> _AIM OF THE EXERCISE_:
All records below are to be repeated exactly, with the pictures left out.

::::

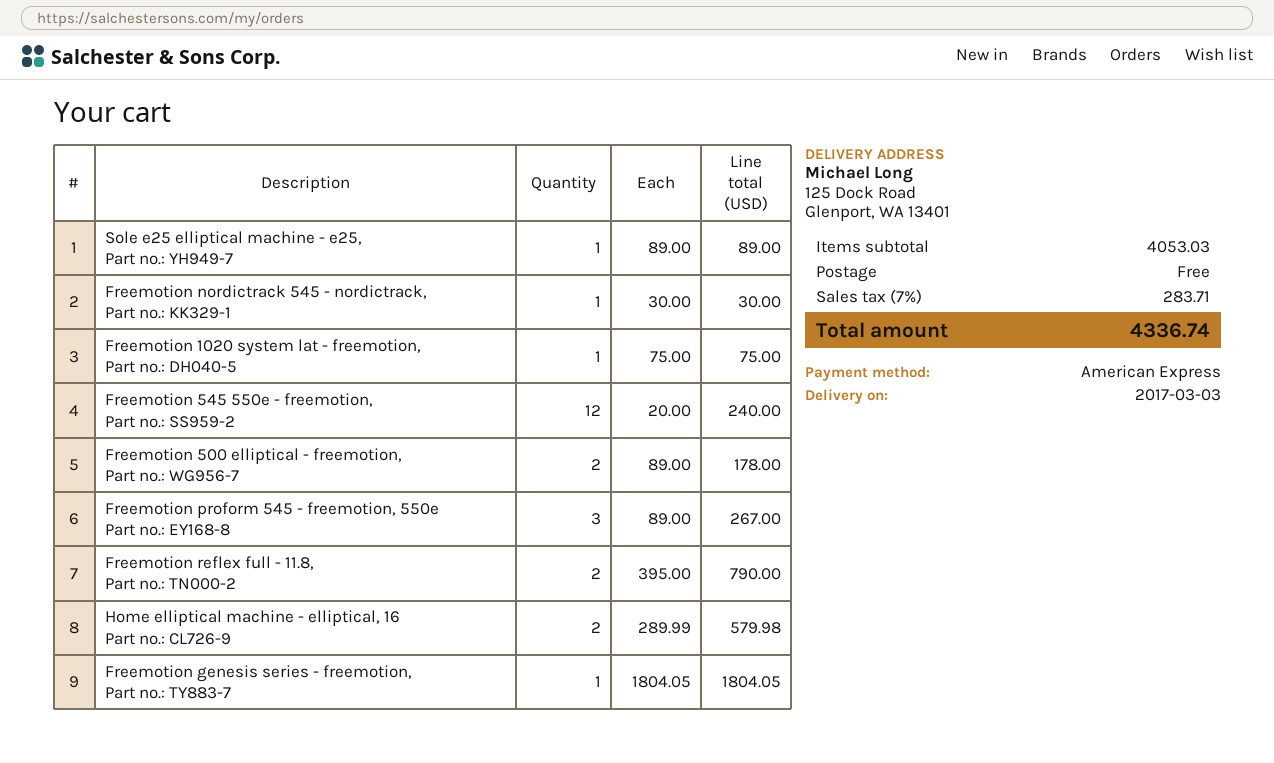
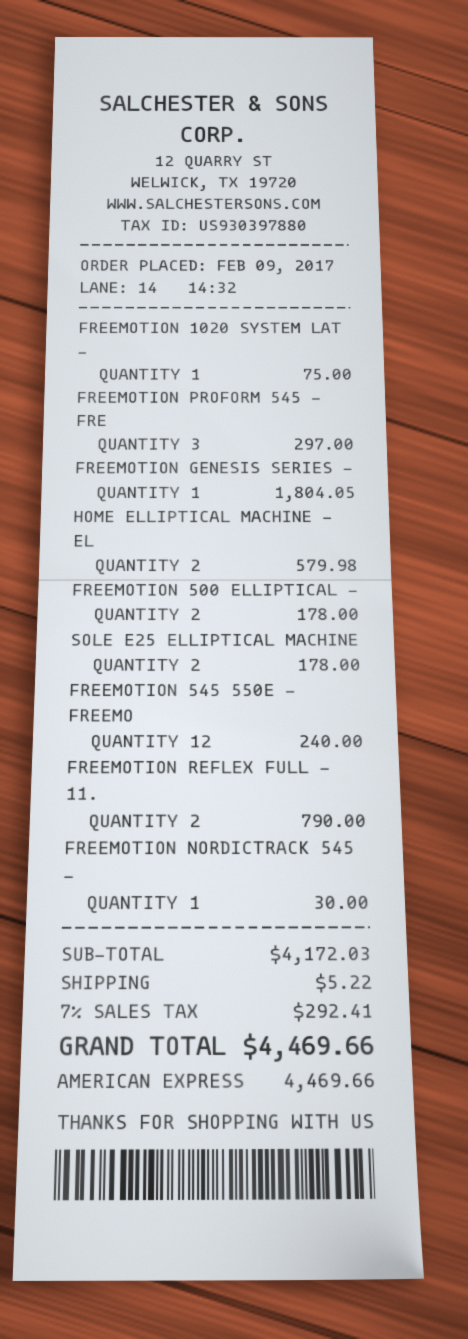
Sole e25 elliptical machine - e25,: 1 for 89.00 -> 2 for 178.00
Freemotion proform 545 - freemotion, 550e: 3 for 267.00 -> 3 for 297.00
subtotal: 4053.03 -> 4172.03
shipping: 0.00 -> 5.22
tax: 7% = 283.71 -> 7% = 292.41
total: 4336.74 -> 4469.66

::::

> _SOLUTION TO THE EXERCISE_:
Sole e25 elliptical machine - e25,: 1 for 89.00 -> 2 for 178.00
Freemotion proform 545 - freemotion, 550e: 3 for 267.00 -> 3 for 297.00
subtotal: 4053.03 -> 4172.03
shipping: 0.00 -> 5.22
tax: 7% = 283.71 -> 7% = 292.41
total: 4336.74 -> 4469.66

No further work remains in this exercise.